🤖 AI Summary
Early, non-invasive asthma screening in children remains a clinical challenge. Method: This study proposes an AI-based respiratory sound analysis framework: (1) the first adaptation of Google’s HeAR health audio foundation model to pediatric respiratory disease recognition; (2) construction of SPRSound—the first open-source, multi-age pediatric respiratory sound dataset, annotated across 1 month to 18 years; and (3) robust classification from only 2-second audio clips under low-resource conditions. Results/Contributions: The system achieves >91% accuracy with high sensitivity and precision for asthma cases, validated by ROC/AUC analysis and confusion matrix evaluation. It is lightweight and deployable on edge devices, enabling remote and resource-constrained deployment. Key contributions include: (i) the pioneering transfer of HeAR to pediatric respiratory acoustics; (ii) the release of the SPRSound benchmark dataset; and (iii) a clinically viable, efficient screening paradigm explicitly designed for real-world constraints.
📝 Abstract
Early detection of asthma in children is crucial to prevent long-term respiratory complications and reduce emergency interventions. This work presents an AI-powered diagnostic pipeline that leverages Googles Health Acoustic Representations (HeAR) model to detect early signs of asthma from pediatric respiratory sounds. The SPRSound dataset, the first open-access collection of annotated respiratory sounds in children aged 1 month to 18 years, is used to extract 2-second audio segments labeled as wheeze, crackle, rhonchi, stridor, or normal. Each segment is embedded into a 512-dimensional representation using HeAR, a foundation model pretrained on 300 million health-related audio clips, including 100 million cough sounds. Multiple classifiers, including SVM, Random Forest, and MLP, are trained on these embeddings to distinguish between asthma-indicative and normal sounds. The system achieves over 91% accuracy, with strong performance on precision-recall metrics for positive cases.

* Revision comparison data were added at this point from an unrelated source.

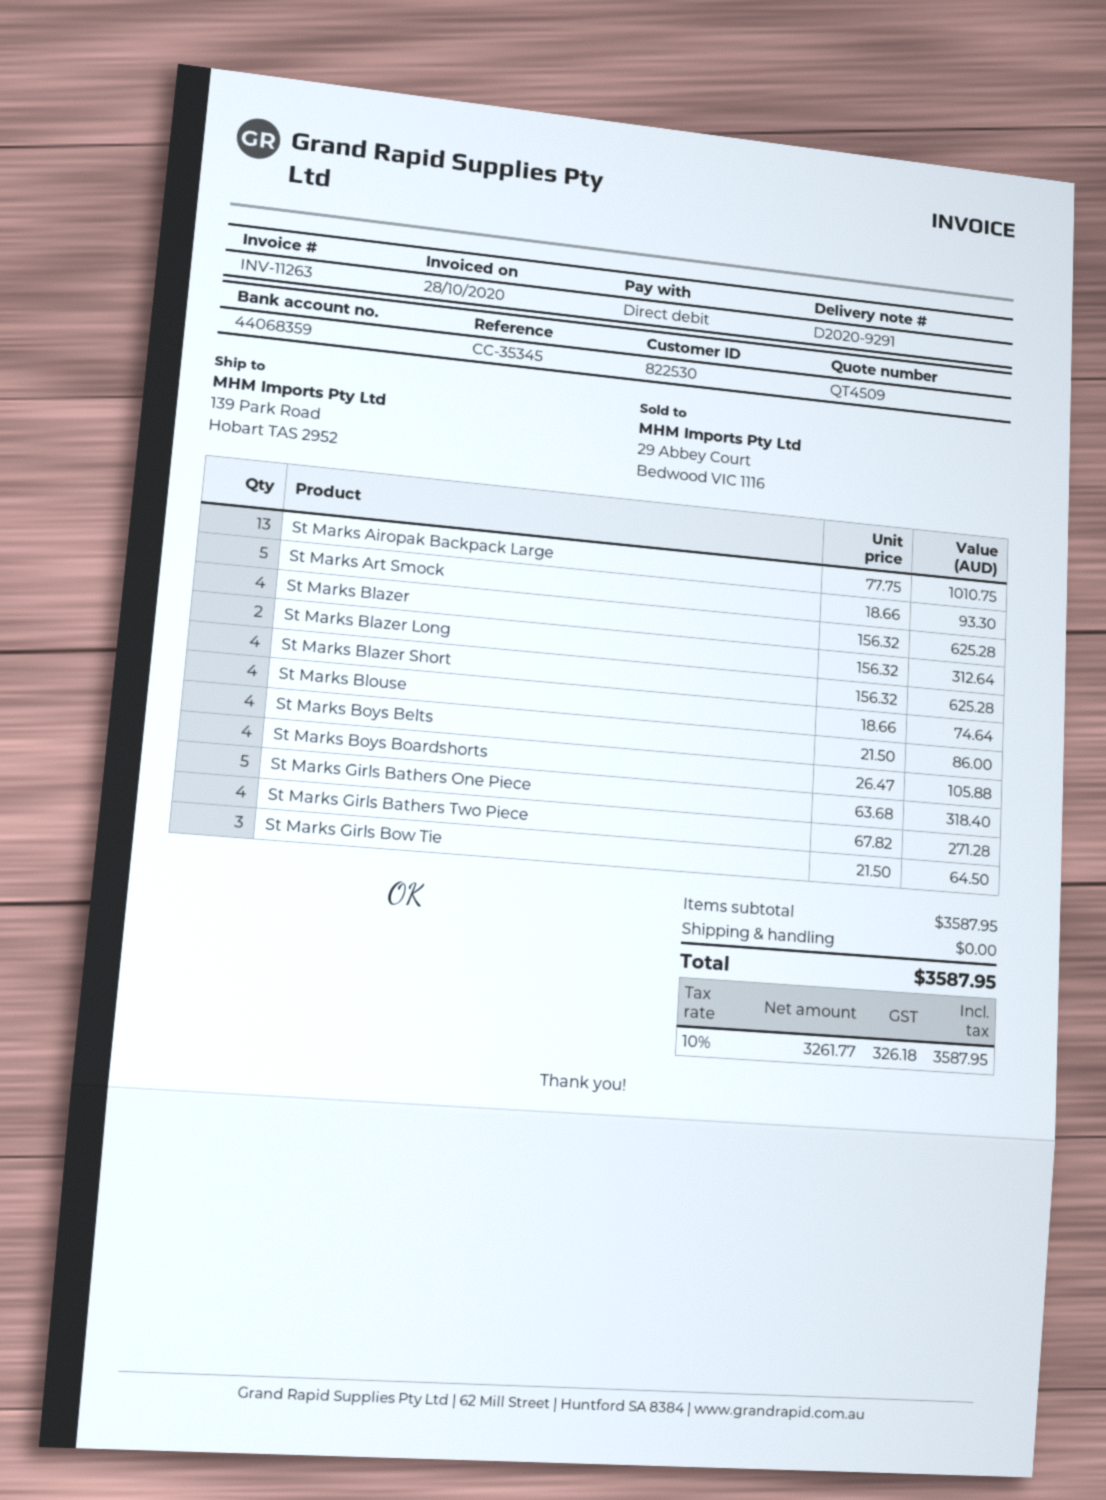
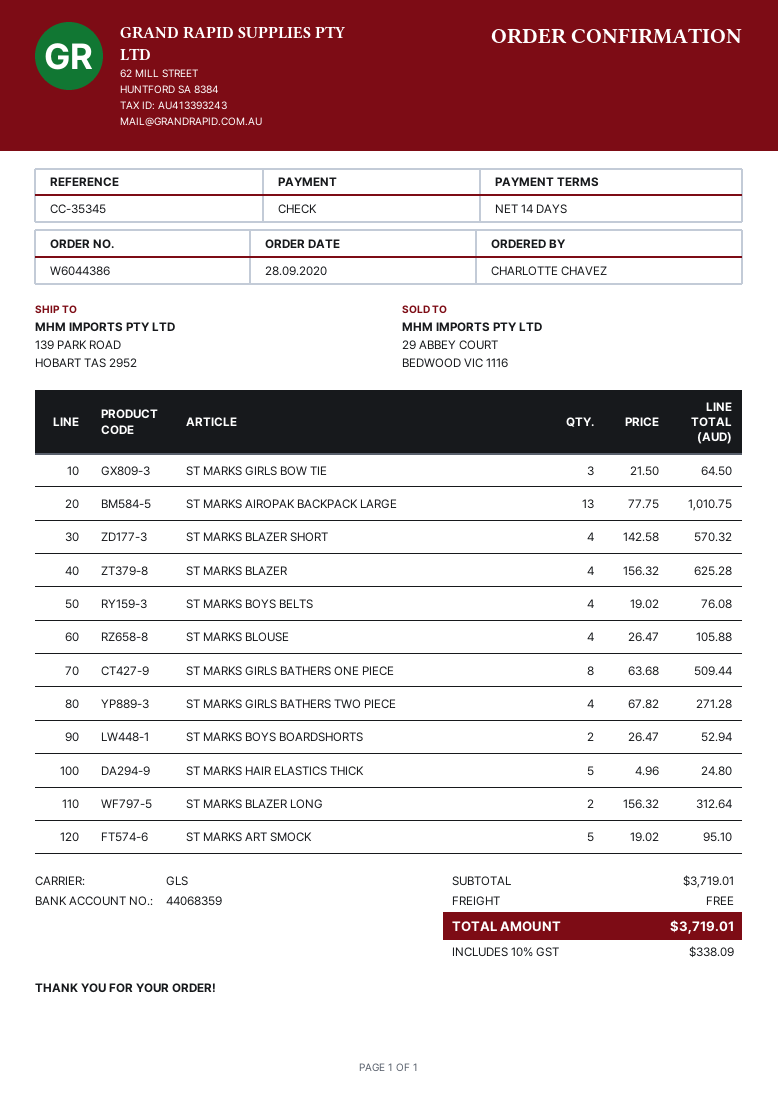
payment method: direct debit -> cheque
St Marks Art Smock: 5 x 18.66 = 93.30 -> 5 x 19.02 = 95.10
St Marks Blazer Short: 4 x 156.32 = 625.28 -> 4 x 142.58 = 570.32
St Marks Blouse: 4 x 18.66 = 74.64 -> 4 x 26.47 = 105.88
St Marks Boys Belts: 4 x 21.50 = 86.00 -> 4 x 19.02 = 76.08
St Marks Boys Boardshorts: 4 x 26.47 = 105.88 -> 2 x 26.47 = 52.94
St Marks Girls Bathers One Piece: 5 x 63.68 = 318.40 -> 8 x 63.68 = 509.44
ST MARKS HAIR ELASTICS THICK: none -> 5 x 4.96 = 24.80
subtotal: 3587.95 -> 3719.01
tax: 10% = 326.18 -> 10% = 338.09
total: 3587.95 -> 3719.01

In addition to classification, learned embeddings are visualized using PCA, misclassifications are analyzed through waveform playback, and ROC and confusion matrix insights are provided. This method demonstrates that short, low-resource pediatric recordings, when powered by foundation audio models, can enable fast, noninvasive asthma screening. The approach is especially promising for digital diagnostics in remote or underserved healthcare settings.